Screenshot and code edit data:
__________

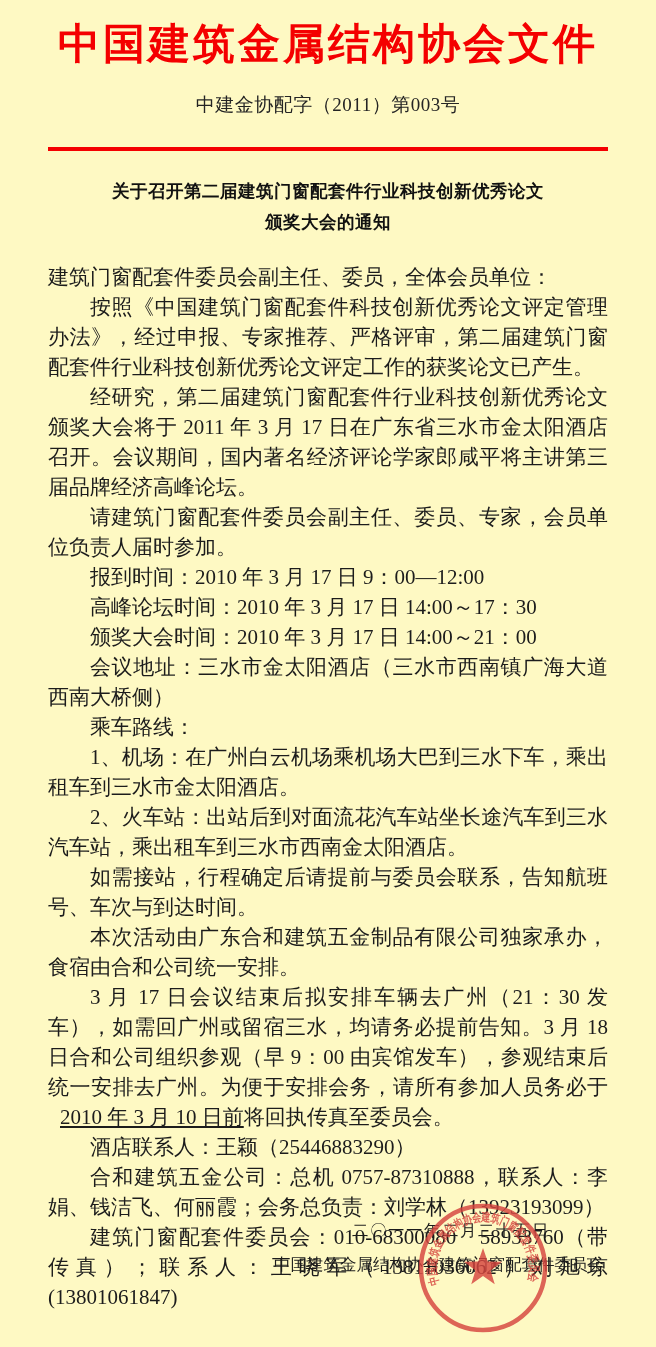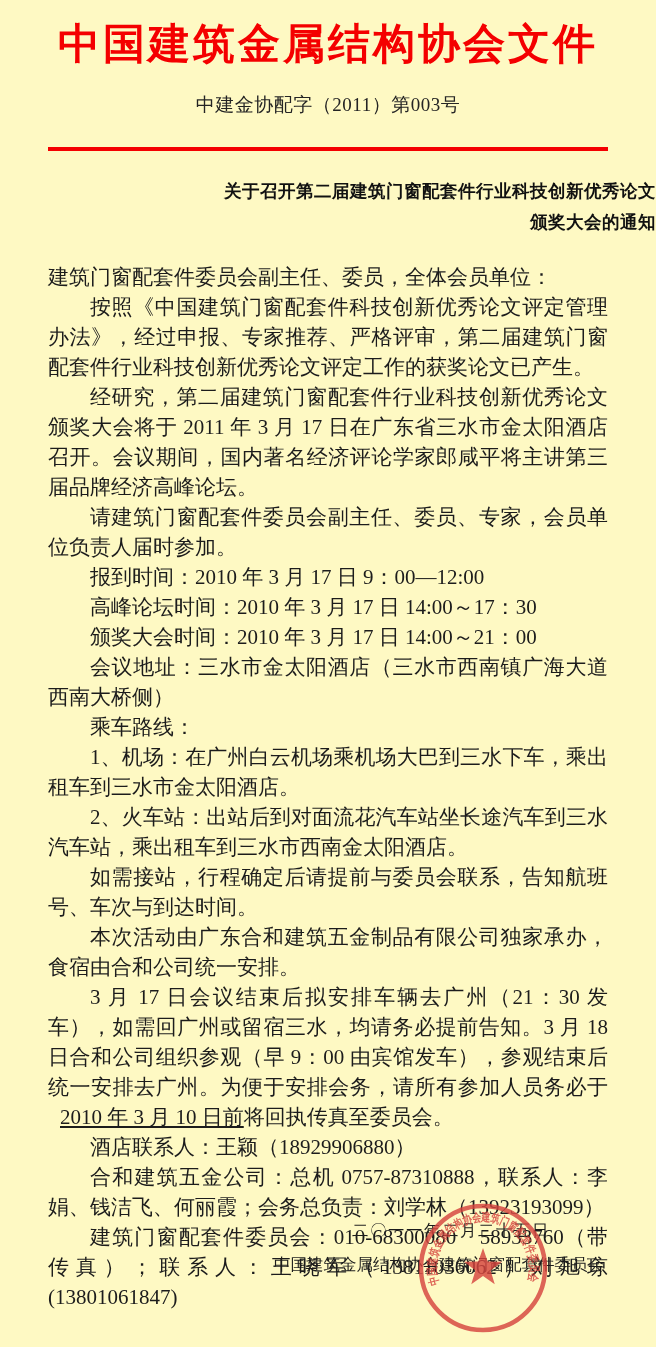--- a/index.html
+++ b/index.html
@@ -24,21 +24,21 @@
     text-align:center;
     font-size:19px;color:#242424;
     letter-spacing:0.5px;
   }
   .red-line{
     position:absolute;top:147px;left:48px;right:48px;
     height:4px;background:var(--red,#f40000);
   }
   .doc-title{
     position:absolute;top:176px;left:0;right:0;
-    text-align:right;
+    text-align:center;
     font-size:17.5px;font-weight:bold;
     line-height:31px;color:#111;
     letter-spacing:0.5px;
   }
   .body-text{
     position:absolute;top:262px;left:48px;width:560px;
     font-size:21px;line-height:30px;
     text-align:justify;text-justify:inter-ideograph;
     color:#1c1c1c;
   }
@@ -85,21 +85,21 @@
       <p class="indent"><span>报到时间：2010 年 3 月 17 日 9：00—12:00</span></p>
       <p class="indent"><span>高峰论坛时间：2010 年 3 月 17 日 14:00～17：30</span></p>
       <p class="indent"><span>颁奖大会时间：2010 年 3 月 17 日 14:00～21：00</span></p>
       <p class="indent"><span>会议地址：三水市金太阳酒店（三水市西南镇广海大道西南大桥侧）</span></p>
       <p class="indent"><span>乘车路线：</span></p>
       <p class="indent"><span>1、机场：在广州白云机场乘机场大巴到三水下车，乘出租车到三水市金太阳酒店。</span></p>
       <p class="indent"><span>2、火车站：出站后到对面流花汽车站坐长途汽车到三水汽车站，乘出租车到三水市西南金太阳酒店。</span></p>
       <p class="indent"><span>如需接站，行程确定后请提前与委员会联系，告知航班号、车次与到达时间。</span></p>
       <p class="indent"><span>本次活动由广东合和建筑五金制品有限公司独家承办，食宿由合和公司统一安排。</span></p>
       <p class="indent"><span>3 月 17 日会议结束后拟安排车辆去广州（21：30 发车），如需回广州或留宿三水，均请务必提前告知。3 月 18 日合和公司组织参观（早 9：00 由宾馆发车），参观结束后统一安排去广州。为便于安排会务，请所有参加人员务必于 </span><span class="u">2010 年 3 月 10 日前</span><span>将回执传真至委员会。</span></p>
-      <p class="indent"><span>酒店联系人：王颖（18929906880）</span></p>
+      <p class="indent"><span>酒店联系人：王颖（25446883290）</span></p>
       <p class="indent"><span>合和建筑五金公司：总机 0757-87310888，联系人：李娟、钱洁飞、何丽霞；会务总负责：刘学林（13923193099）</span></p>
       <p class="indent"><span>建筑门窗配套件委员会：010-68300080　58933760（带传真）；联系人：王晓军（13811036062）刘旭琼(13801061847)</span></p>
     </div>
 
   <div class="footer-org">中国建筑金属结构协会建筑门窗配套件委员会</div>
 
   <div class="footer-date">二〇一一年二月二十五日</div>
 
   <svg class="seal" viewBox="0 0 140 140">
     <defs>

__________

Work to complete: Looking at the records, state how many lines contain "size" and write nothing besides that number.

Completed exercise: 3